A história acontece na agência de talentos ASK, acompanhando os profissionais da casa. Matias é o verdadeiro empresário que tem um olhar para os negócios; Gabriel o sonhador, amante das artes e Andrea é uma workaholic que poderia ser estrela. Camille vai viver para Paris e aproveita a oportunidade para se aproximar do pai.

Crítica

O título dessa deliciosa série criada por Fanny Herrero é alusivo ao percentual pago a agentes do cinema e da televisão quando um cliente de seu portfólio fecha contratos. Em Dez Por Cento, o cenário principal e a ASK, escritório especializado em administrar as carreiras de atores, atrizes, diretores, diretoras, roteiristas e afins. O grande charme aqui está no fato de que em todos os episódios celebridades reais “se interpretam”, bagunçando as noções entre a verdade e o puramente encenado. Por exemplo, tudo começa com o imbróglio envolvendo a frustração do desejo de Cécile De France de trabalhar no próximo filme de Quentin Tarantino. Isso se dá por que ela, aos 40 anos, é tida como velha demais ao papel almejado. A trama se fundamenta nessa crise que é, concomitantemente, prática e existencial. Primeiro, porque um trabalho de anos corre o risco de ser em vão. Segundo, em virtude da discussão proporcionada acerca dessa predatória necessidade do show business de se renovar, de constantemente encontrar rostos novos e, por conseguinte, de realocar quem amadurece.

Dez Por Cento, no entanto, não fica absolutamente dependente dessas participações especiais encarregadas de oferecer ainda mais veracidade aos dramas desenrolados graciosamente nos bastidores. Há vários protagonistas, de fato, com um deles sobressaindo por episódio. Porém, Camille (Fanny Sidney), a jovem fruto de um relacionamento extraconjugal que chega à Paris para encontrar o seu pai, é imprescindível, inclusive por ser aquela que funciona como uma espécie de representante do espectador nos instantes iniciais. O contato dela com esse mundo, então novo, repleto de nuances e idiossincrasias, permite o seu desvelamento, o que a coloca como peça vital à estrutura narrativa. Logo abaixo do proprietário da agência, cuja morte precoce acarreta um dilema que perpassa a primeira temporada como um todo – afinal a viúva quer se desfazer do negócio, pondo em xeque o trabalho de todos –, atuam quatro profissionais com características e atuações diferentes.

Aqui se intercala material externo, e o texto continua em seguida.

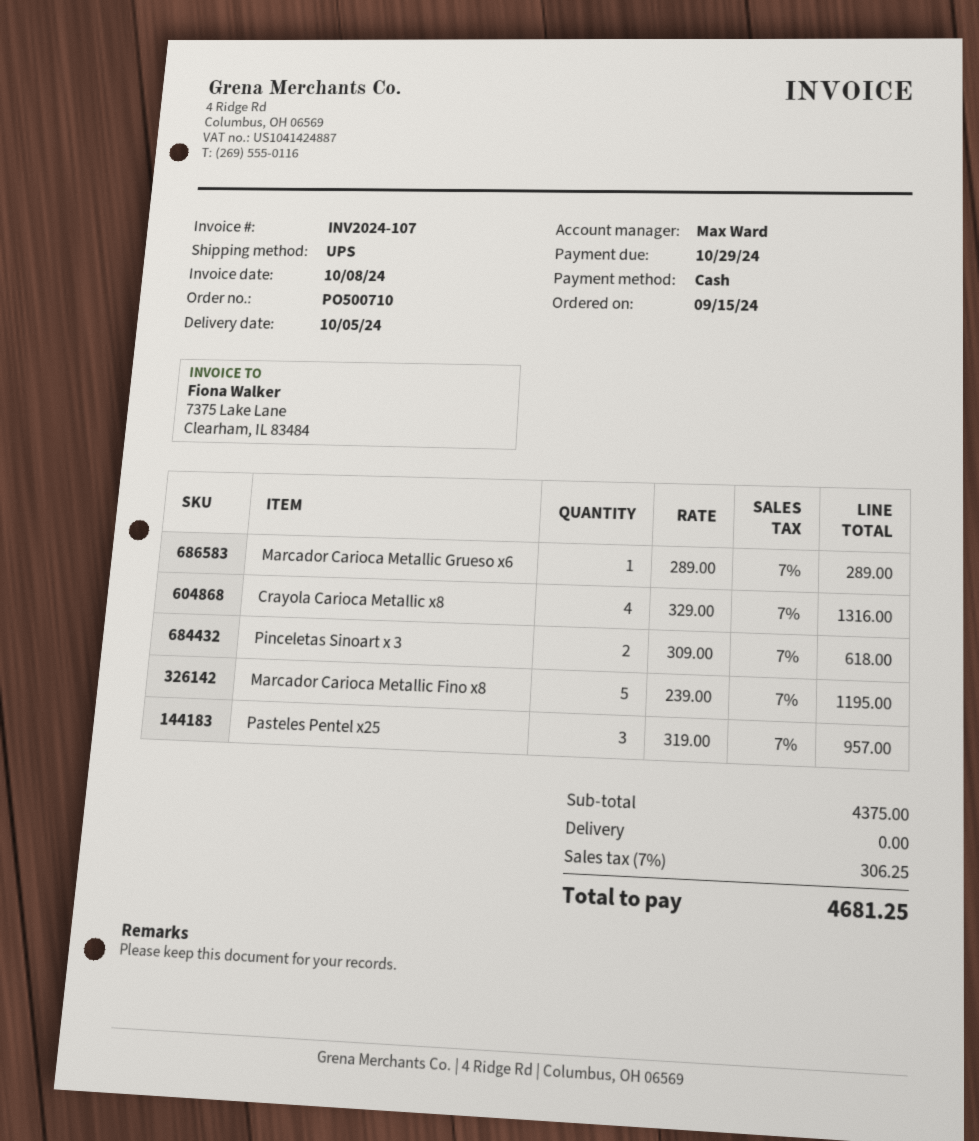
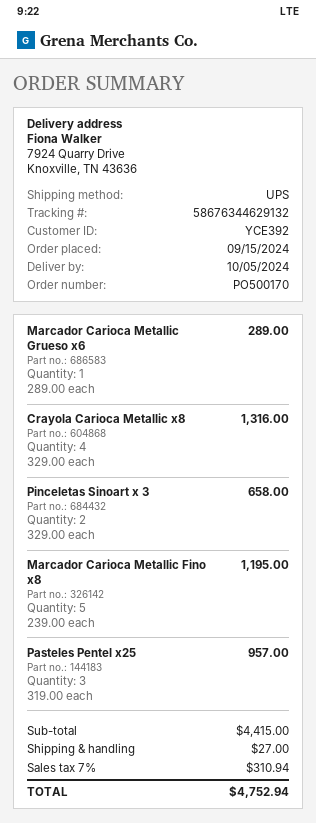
order number: PO500710 -> PO500170
Pinceletas Sinoart x 3: 2 x 309.00 = 618.00 -> 2 x 329.00 = 658.00
subtotal: 4375.00 -> 4415.00
shipping: 0.00 -> 27.00
tax: 7% = 306.25 -> 7% = 310.94
total: 4681.25 -> 4752.94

Seus estilos aparentemente antagônicos são, na verdade, complementares e interconectados.

Matias (Thibault de Montalembert), o aparentemente inescrupuloso, que profissional e pessoalmente lança mão de ardis para manter-se no topo. Todavia, há o cuidado diretivo, e da atuação, para deixar sempre uma nesga de fragilidade evidente, encarregada de afastá-lo da vilania ou mesmo da caricatura. Andréa (Camille Cottin) é a workaholic frequentemente intempestiva, a que precisa aprender a balancear sua intimidade com as demandas dos clientes, inclusive os temperamentais, como a atriz que entra em pé de guerra com o colega de cena. O envolvimento dessa personagem com a auditora fiscal responsável por adicionar outra camada de imprevisibilidade quanto ao futuro da ASK expõe bem as dificuldades dos agentes para desenvolver uma rotina privada ao largo dos compromissos múltiplos com gente pública. Gabriel (Grégory Montel), algo imaturo, é o mais claramente apaixonado por cinema, o que pensa não apenas com a razão, mas também com a emoção, demonstrando covardia, por exemplo, diante da necessidade de expor verdades às estrelas.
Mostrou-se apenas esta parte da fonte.